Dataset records
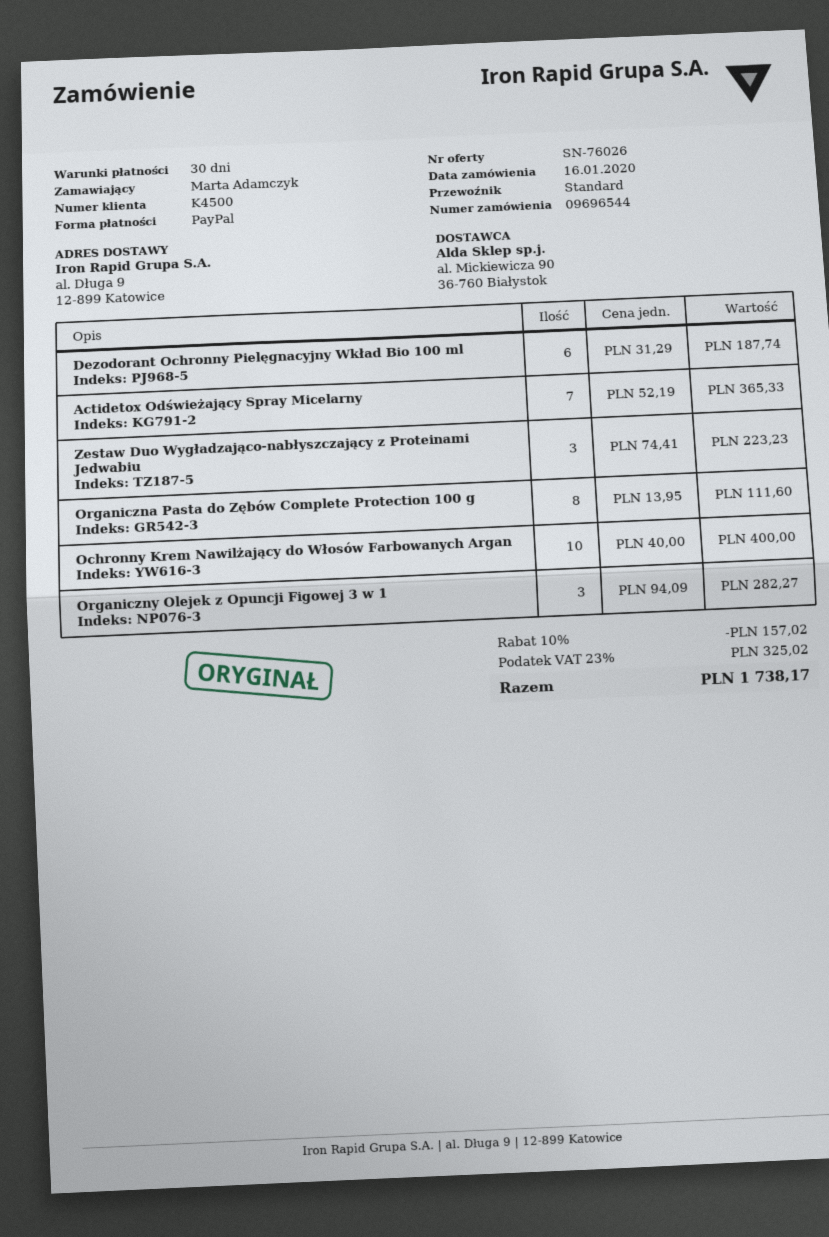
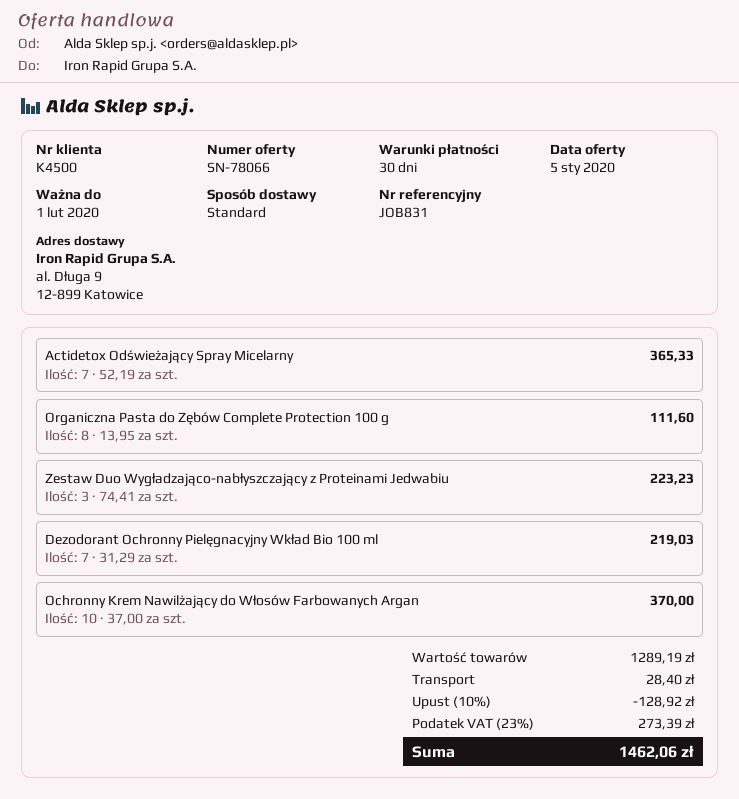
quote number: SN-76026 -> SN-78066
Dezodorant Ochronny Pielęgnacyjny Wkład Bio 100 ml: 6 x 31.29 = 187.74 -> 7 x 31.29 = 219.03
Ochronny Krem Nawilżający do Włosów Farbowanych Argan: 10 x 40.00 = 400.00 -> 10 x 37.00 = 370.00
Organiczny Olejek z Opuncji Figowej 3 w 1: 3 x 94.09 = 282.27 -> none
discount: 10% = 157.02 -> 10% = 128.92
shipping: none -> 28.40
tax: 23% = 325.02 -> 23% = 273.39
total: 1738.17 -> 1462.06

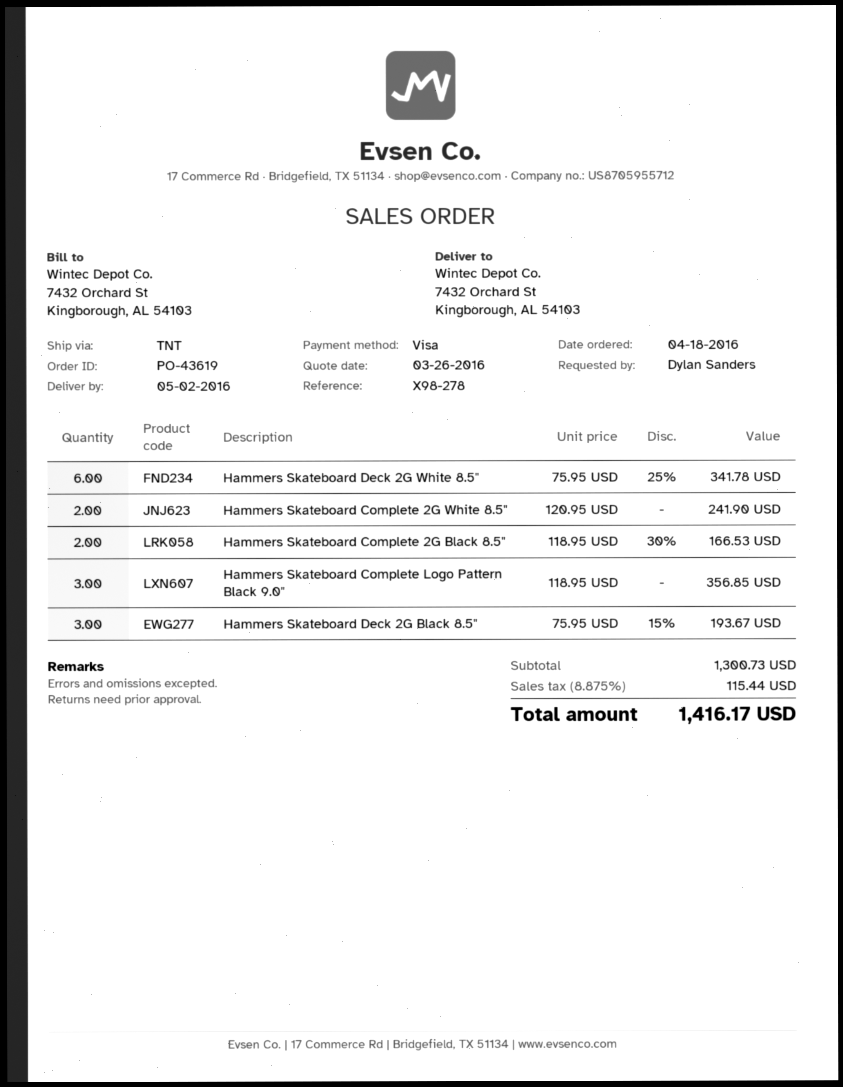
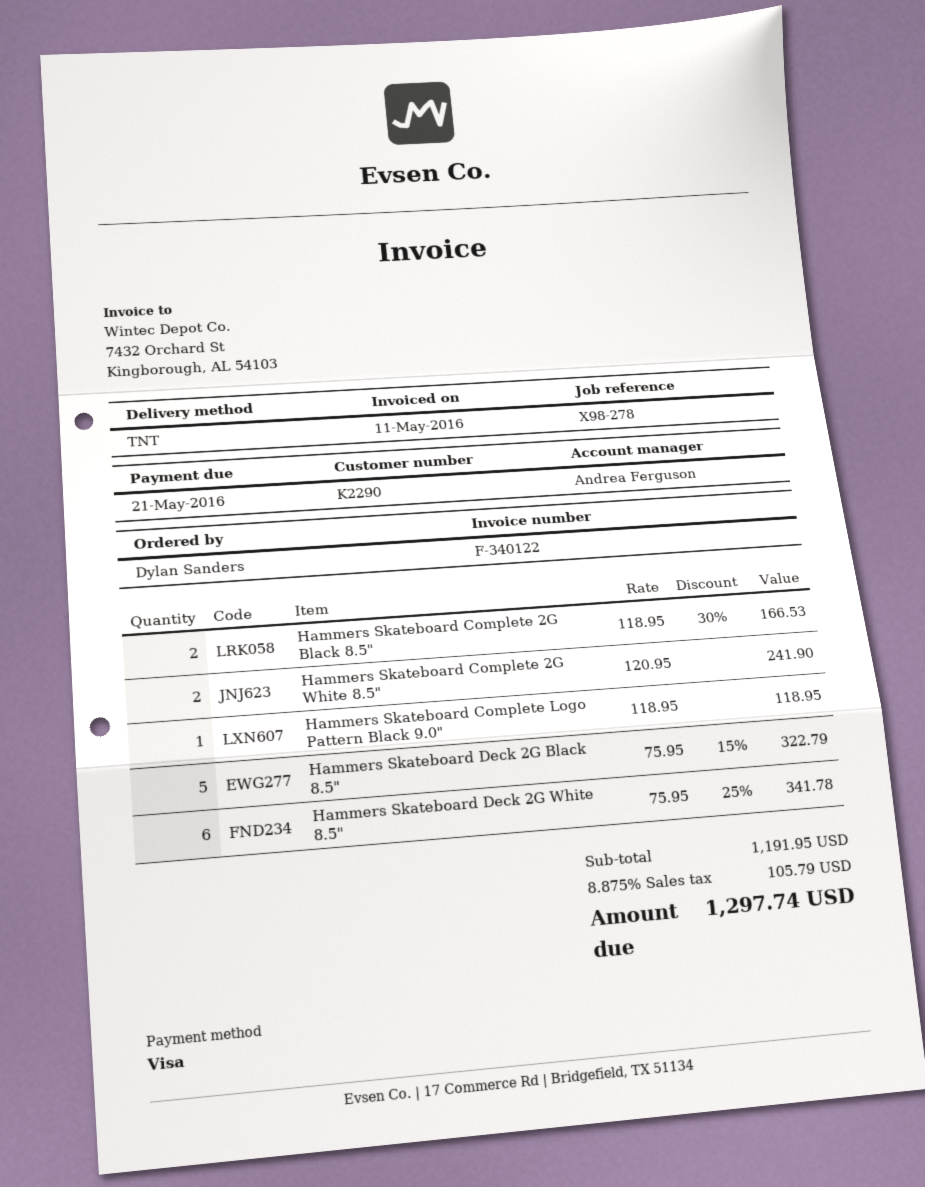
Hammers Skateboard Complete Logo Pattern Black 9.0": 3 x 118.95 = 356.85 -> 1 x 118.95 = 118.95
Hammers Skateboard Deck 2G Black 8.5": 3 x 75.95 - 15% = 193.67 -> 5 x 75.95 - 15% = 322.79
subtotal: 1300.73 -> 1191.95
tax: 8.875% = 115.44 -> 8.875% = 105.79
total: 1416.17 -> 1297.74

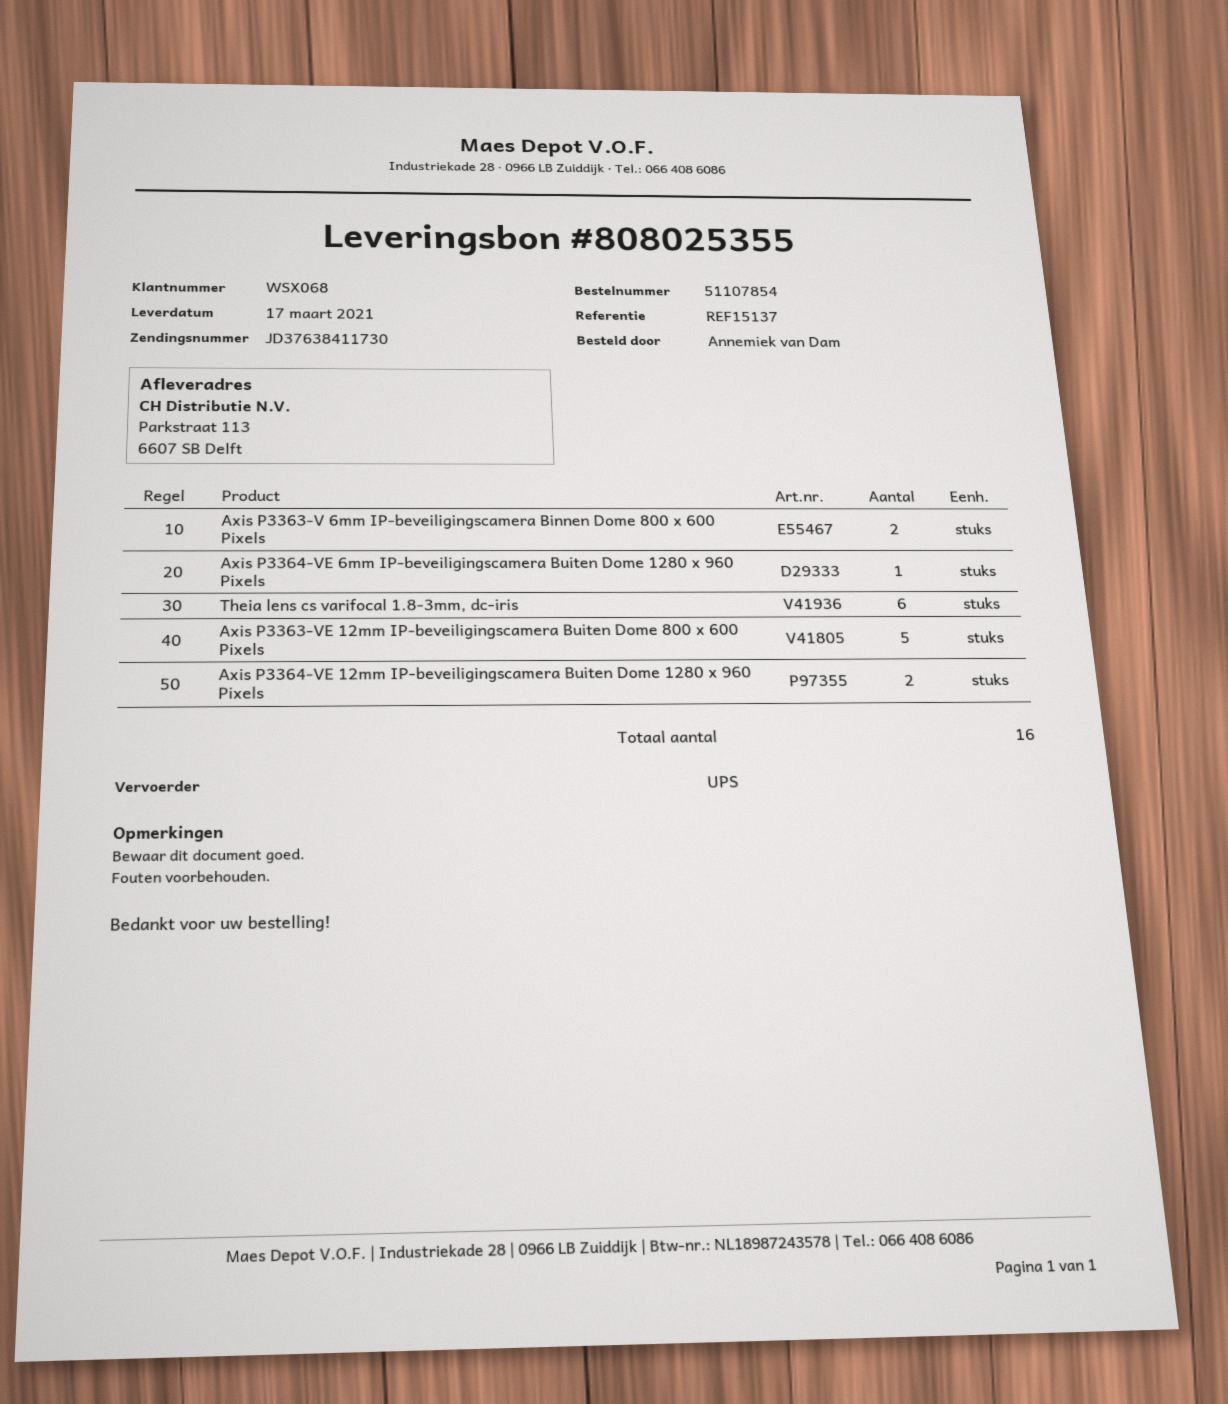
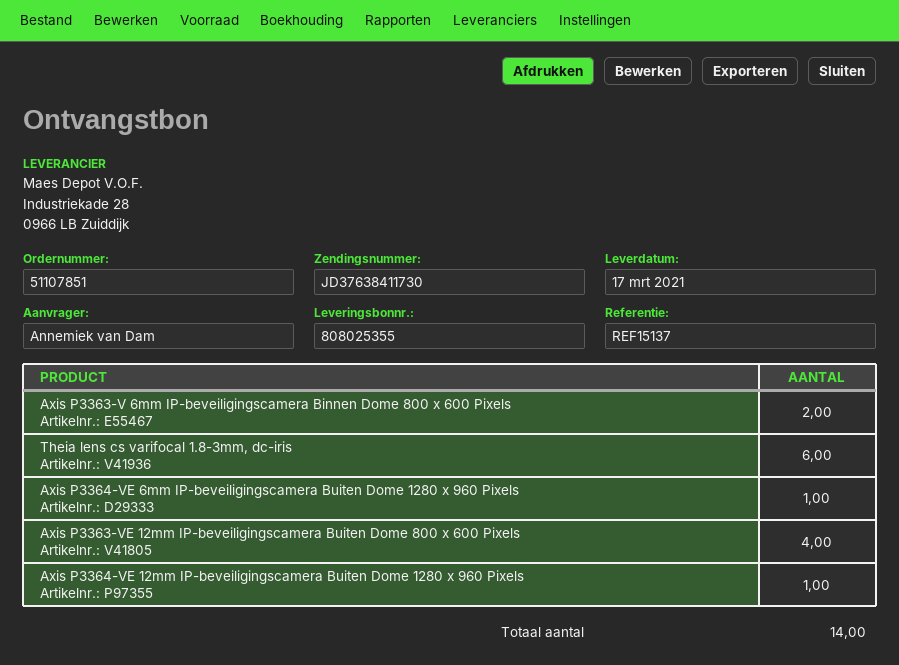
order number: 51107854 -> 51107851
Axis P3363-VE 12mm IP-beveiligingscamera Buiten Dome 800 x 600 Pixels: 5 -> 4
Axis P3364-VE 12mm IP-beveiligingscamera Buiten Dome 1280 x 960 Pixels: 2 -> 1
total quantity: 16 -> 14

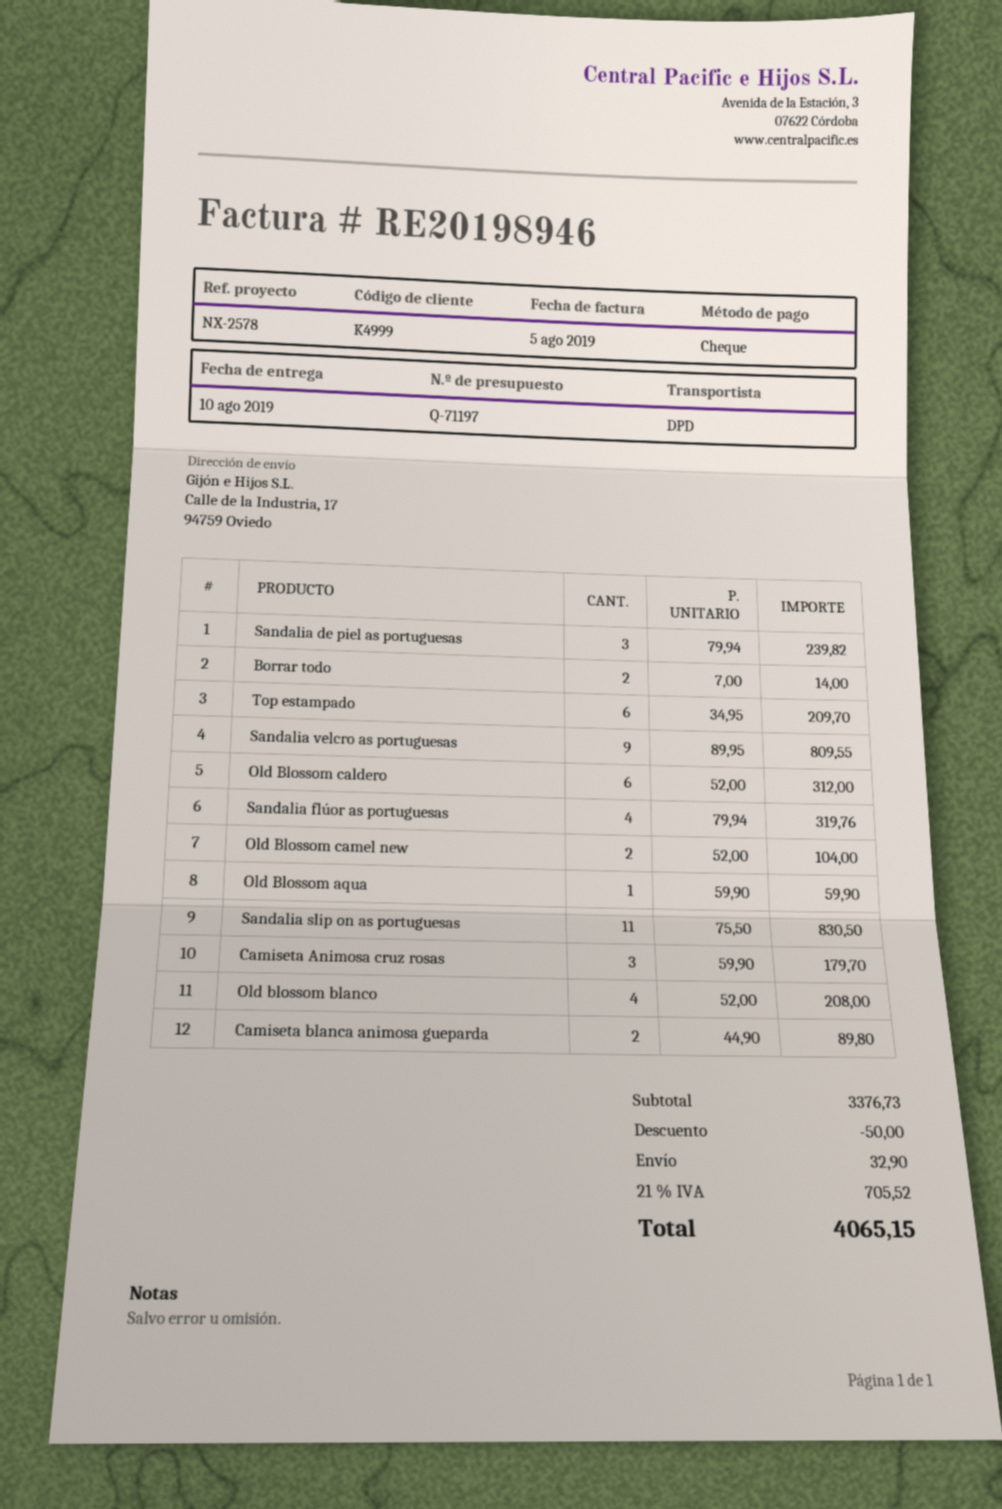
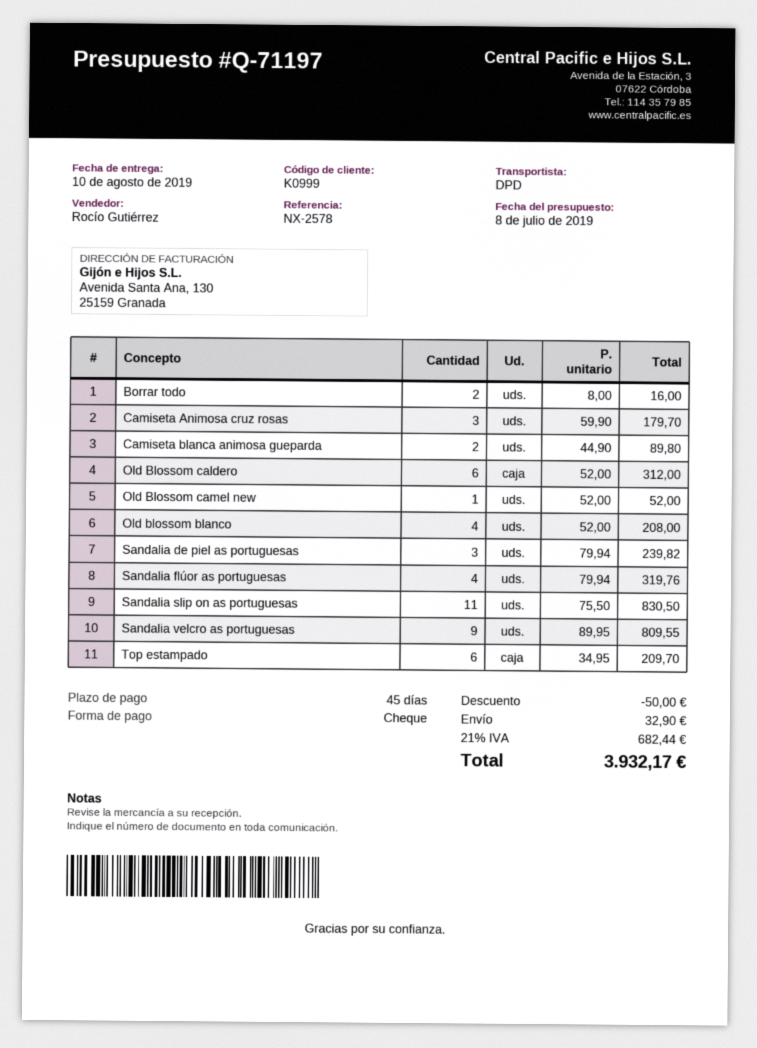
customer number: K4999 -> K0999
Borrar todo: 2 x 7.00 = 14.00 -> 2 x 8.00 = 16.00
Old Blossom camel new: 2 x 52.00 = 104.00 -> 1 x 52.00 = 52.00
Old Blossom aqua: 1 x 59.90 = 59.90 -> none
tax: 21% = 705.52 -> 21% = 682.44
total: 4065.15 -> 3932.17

TASK TO CARRY OUT:
Repeat, exactly and only, the lines from the one containing "Hammers Skateboard Deck" through the final line of the data, both ends included, leaving out any picture.

RESPONSE AREA:
Hammers Skateboard Deck 2G Black 8.5": 3 x 75.95 - 15% = 193.67 -> 5 x 75.95 - 15% = 322.79
subtotal: 1300.73 -> 1191.95
tax: 8.875% = 115.44 -> 8.875% = 105.79
total: 1416.17 -> 1297.74

order number: 51107854 -> 51107851
Axis P3363-VE 12mm IP-beveiligingscamera Buiten Dome 800 x 600 Pixels: 5 -> 4
Axis P3364-VE 12mm IP-beveiligingscamera Buiten Dome 1280 x 960 Pixels: 2 -> 1
total quantity: 16 -> 14

customer number: K4999 -> K0999
Borrar todo: 2 x 7.00 = 14.00 -> 2 x 8.00 = 16.00
Old Blossom camel new: 2 x 52.00 = 104.00 -> 1 x 52.00 = 52.00
Old Blossom aqua: 1 x 59.90 = 59.90 -> none
tax: 21% = 705.52 -> 21% = 682.44
total: 4065.15 -> 3932.17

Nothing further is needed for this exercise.